Soon she was pregnant, but at home in Hertfordshire she felt isolated. “I didn’t go out like other women my age. My hormones were all over the place. It could have broken me, being so alone.” She credits Kolo Touré and Emmanuel Adebayor’s wives with helping her adjust to life in the UK; the couple have since had three children together. When, in 2014, Kanu traveled to the US for heart surgery, Amara spent an agonizing three months there nursing him back to health. She says she stayed sane by going to the gym, prompting her to start a business as a wellness coach.
After years as a stay-at-home mother, Jennifer Lonergan is also thrilled to be running her own business. Being able to contribute to the family finances was important to her, she says. In their 15 years of marriage, she and her husband Andrew have faced some extraordinary challenges – their eldest daughter, Millie, was born with phenylketonuria (PKU), a rare metabolic condition that can cause brain damage and requires close monitoring; they also lost Jennifer’s brother Anthony to suicide. But in football, there is rarely time off for a new baby, or compassionate leave; instead, players are expected to be straight back on to the pitch, even after life-changing events.
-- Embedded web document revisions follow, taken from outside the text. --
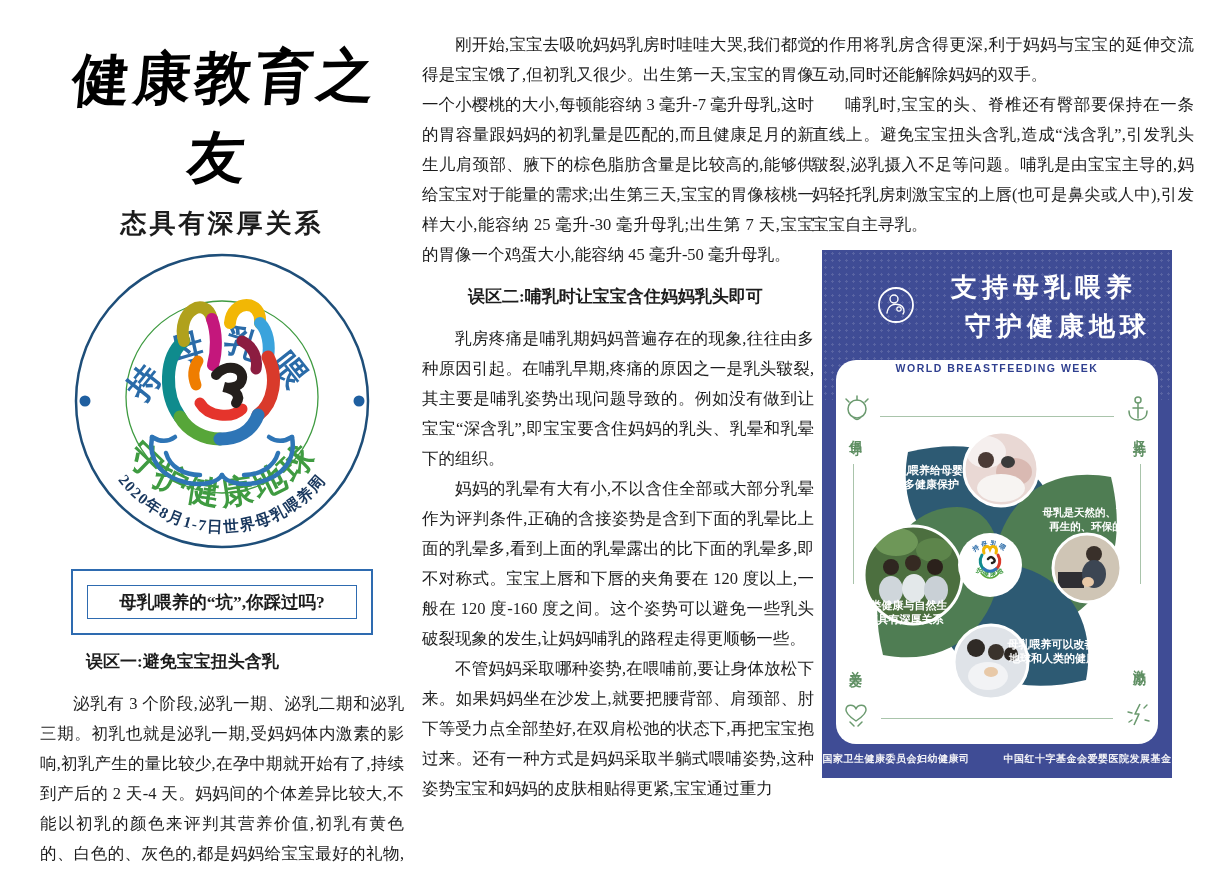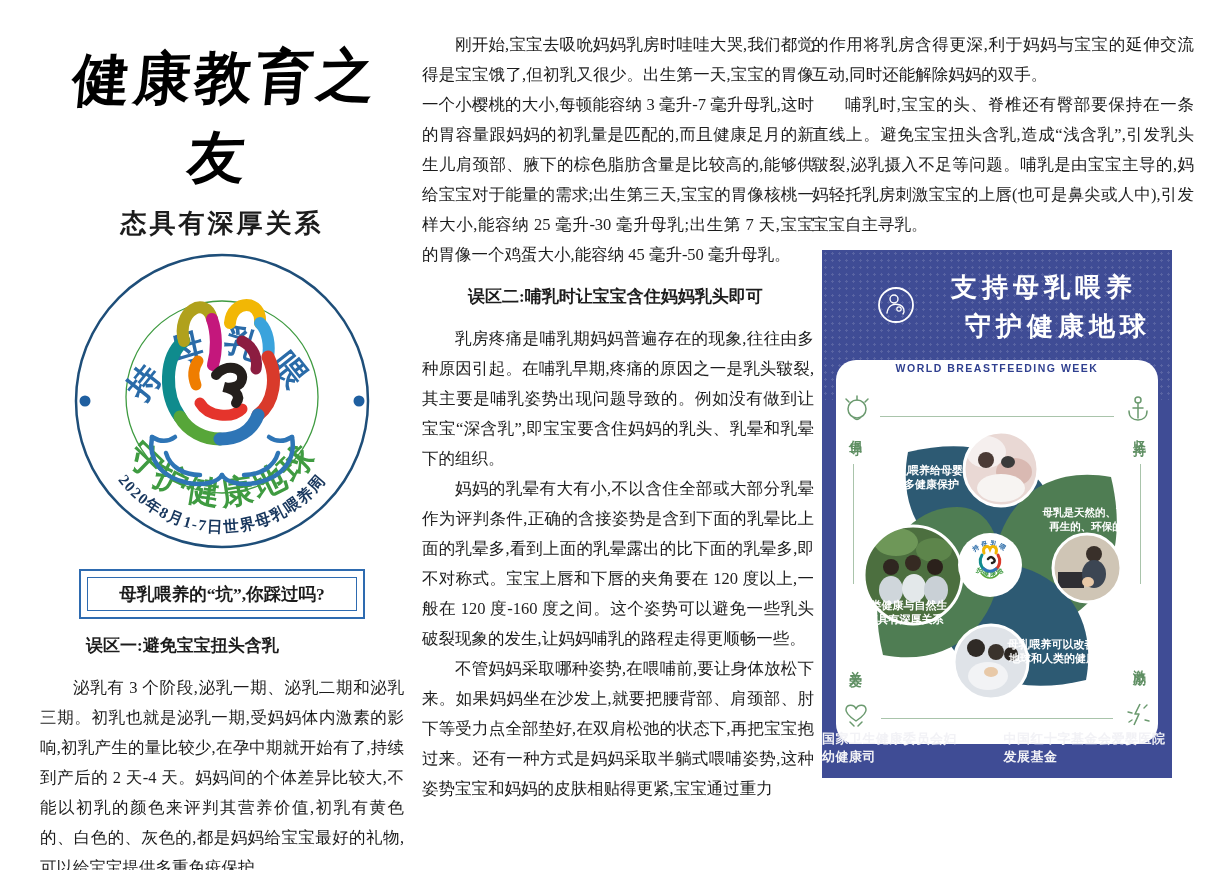--- a/index.html
+++ b/index.html
@@ -29,7 +29,7 @@
   .logo-wrap{text-align:center;margin-top:6px;}
   
   .myth-box{
-    margin:8px auto 8px auto;width:270px;border:2px solid #2e6bb0;padding:6px;
+    margin:8px auto 8px auto;width:270px;border:2px solid #2e6bb0;padding:14px;
   }
   .myth-box-inner{
     border:1px solid #2e6bb0;padding:4px 8px;text-align:center;font-size:17.5px;font-weight:bold;white-space:nowrap;

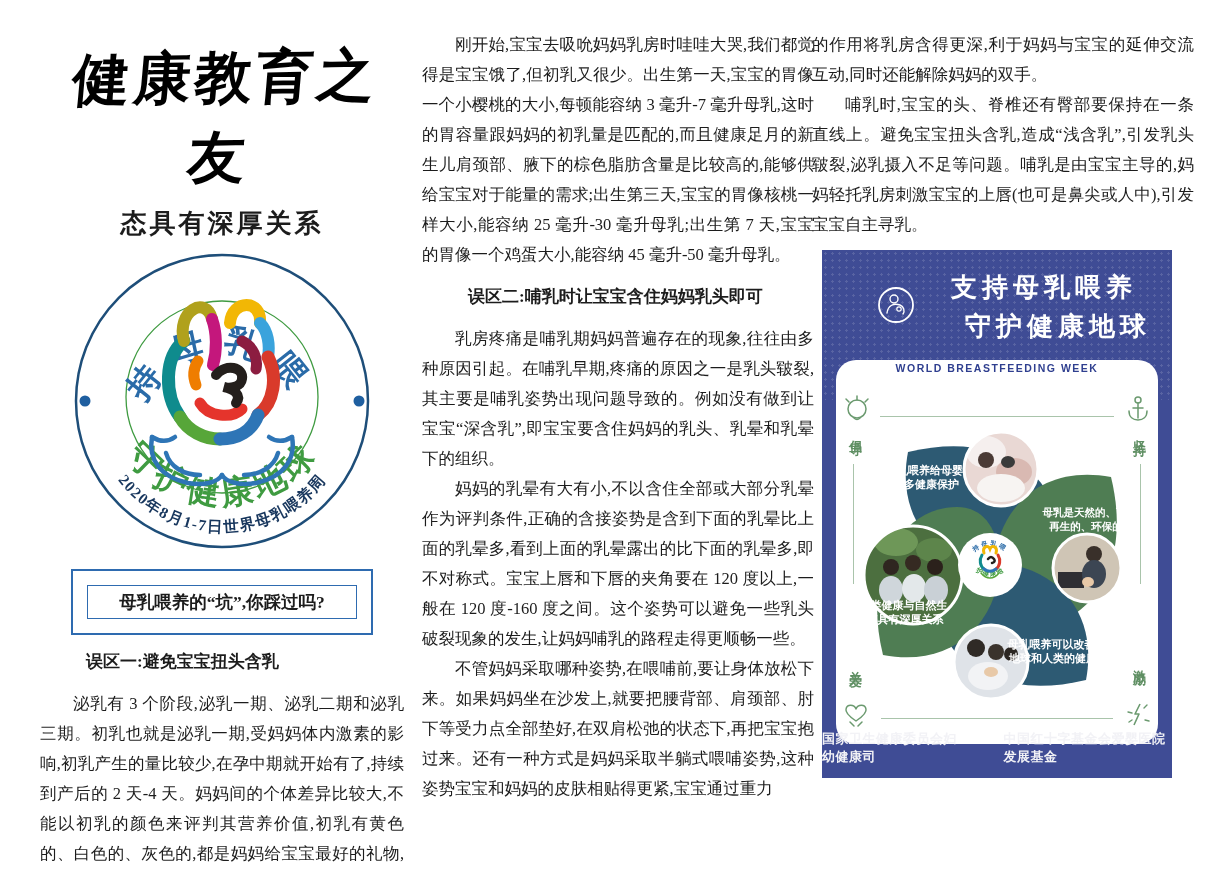--- a/index.html
+++ b/index.html
@@ -65,7 +65,7 @@
   .wheel{position:absolute;left:0px;top:62px;}
   .poster-footer{
     position:absolute;left:0;bottom:12px;width:100%;display:flex;justify-content:center;gap:34px;
-    color:#f2f2f6;font-size:13px;font-weight:bold;letter-spacing:0.5px;
+    color:#f2f2f6;font-size:10px;font-weight:bold;letter-spacing:0.5px;
   }
 </style>
 </head>

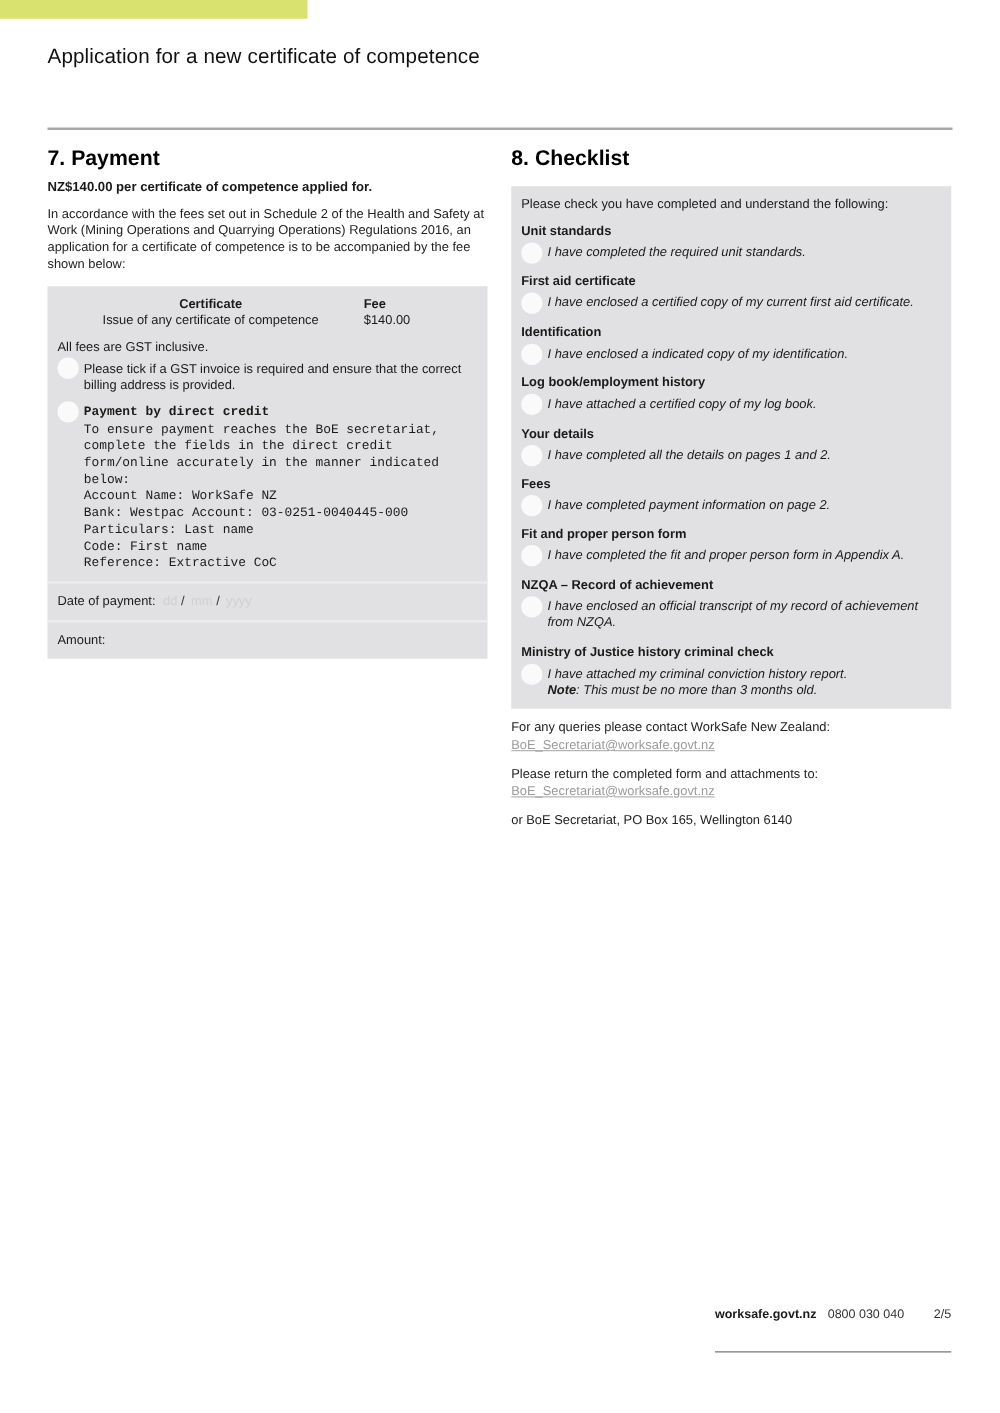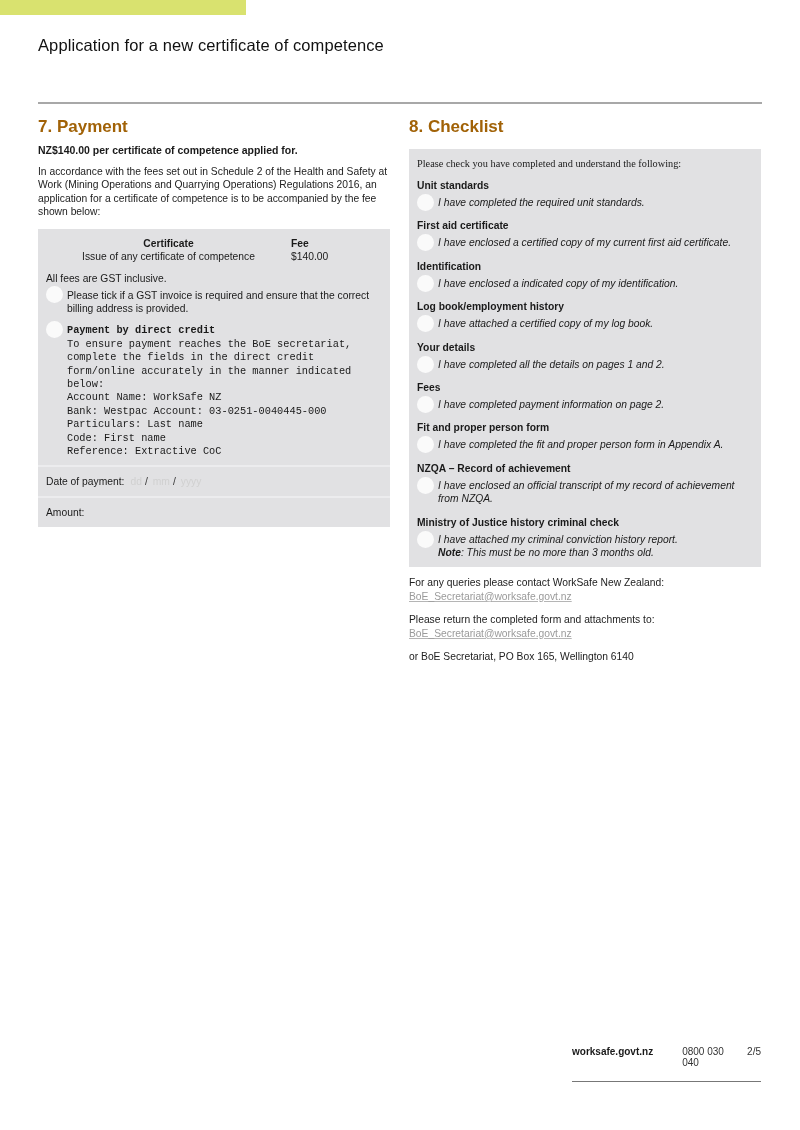--- a/index.html
+++ b/index.html
@@ -15,7 +15,7 @@
   .col-left { position: absolute; left: 38px; top: 116px; width: 352px; }
   .col-right { position: absolute; left: 409px; top: 116px; width: 352px; }
 
-  h2 { margin: 0; font-size: 17px; font-weight: bold; color: #a16207; line-height: 22px; }
+  h2 { margin: 0; font-size: 17px; font-weight: bold; color: #000000; line-height: 22px; }
   .lead { font-size: 10.5px; font-weight: bold; margin-top: 5px; line-height: 14px; }
   .para { font-size: 10.3px; line-height: 13.4px; margin-top: 8px; color: #222; }
 

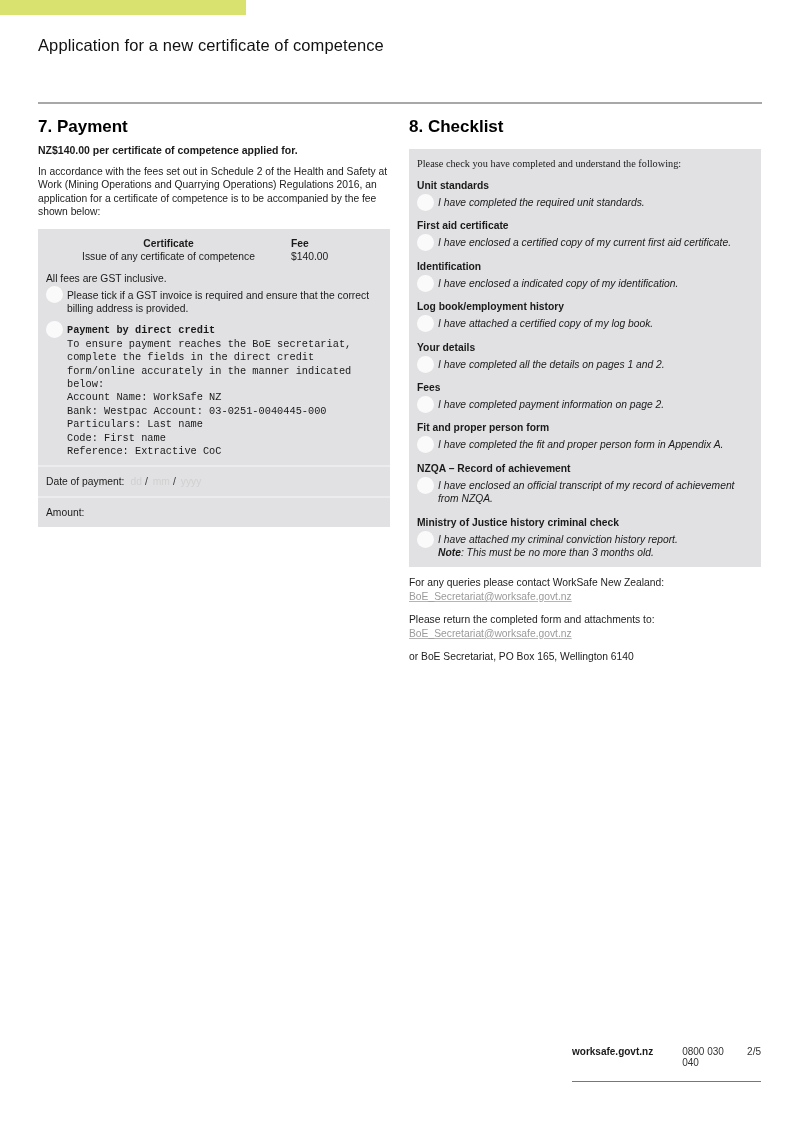--- a/index.html
+++ b/index.html
@@ -36,7 +36,7 @@
   .date-sep { color: #333; margin: 0 3px; }
 
   .checklist { margin-top: 11px; padding: 8px 8px 8px 8px; }
-  .cl-intro { font-size: 10.3px; line-height: 13px; font-family: Liberation Serif, serif; }
+  .cl-intro { font-size: 10.3px; line-height: 13px; }
   .cl-group { margin-top: 10px; }
   .cl-head { font-size: 10.3px; font-weight: bold; line-height: 13px; }
   .cl-item { position: relative; padding-left: 21px; font-size: 10.3px; line-height: 13.4px; margin-top: 4px; font-style: italic; }

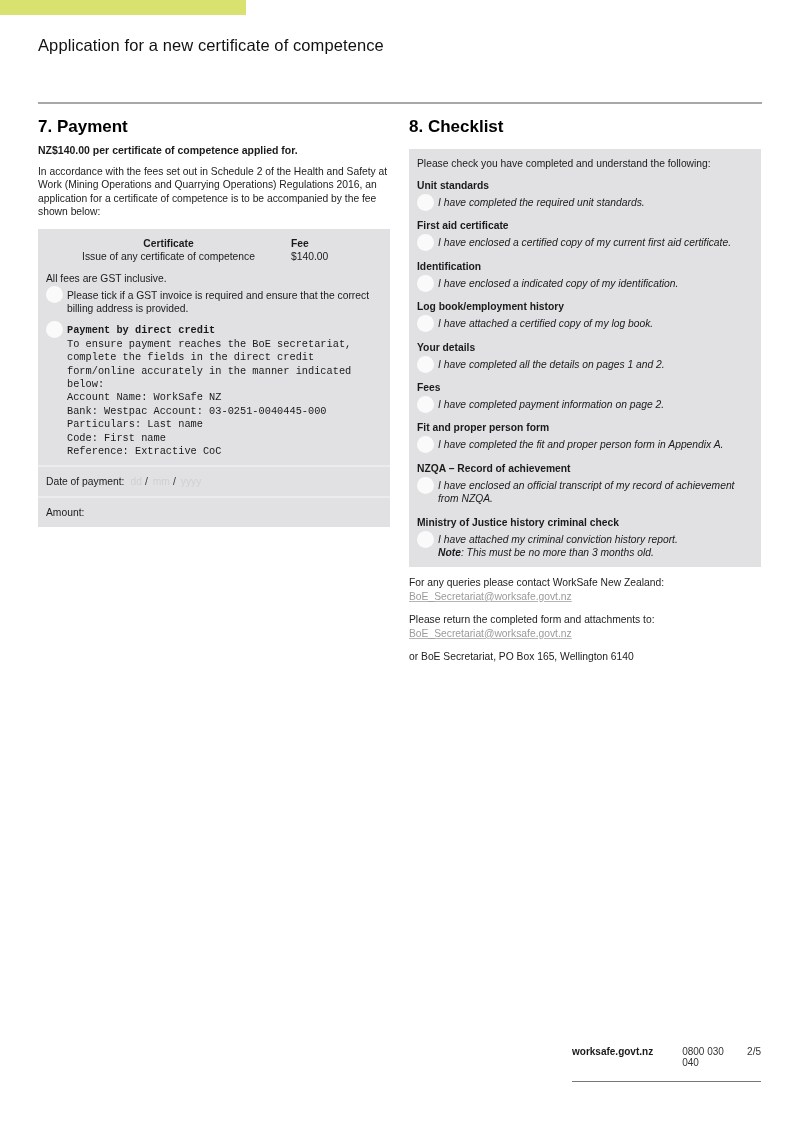--- a/index.html
+++ b/index.html
@@ -46,7 +46,7 @@
   .link { color: #9a9a9a; text-decoration: underline; text-decoration-color: #b5b5b5; }
 
   .footer-rule { position: absolute; left: 572px; top: 1081px; width: 189px; height: 1px; background: #777; }
-  .footer { position: absolute; left: 572px; top: 1046px; font-size: 10px; display: flex; width: 189px; gap: 20px; }
+  .footer { position: absolute; left: 572px; top: 1046px; font-size: 10px; display: flex; width: 189px; }
   .footer .site { font-weight: bold; }
   .footer .phone { margin-left: 9px; color: #333; }
   .footer .page { margin-left: auto; color: #333; }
Last year, Jennifer climbed Mount Kilimanjaro to highlight mental health issues, raising funds for Mind, and for the Willink unit at Manchester hospital which supports children with PKU. Millie – now 12 – manages her condition with a maturity beyond her years, she says, and together with her younger sister, Grace, is a talented footballer. “We’ve faced some tough times as a family, but I’m so proud of how we’ve managed to pull through,” says Jennifer. “It’s so important to talk to each other. I wanted to share my story to help other families do the same.”
Stepping outside Leanne’s house, the women gather for one final photograph. Thick fog descends as they pick their way through a muddy field. The air is freezing, the light fading. The women stay close together. There is an honesty, a rawness, about their friendship. “I wonder what the metaphor is?” asks Helen. Something like, in the fog, everyone needs a hand to hold.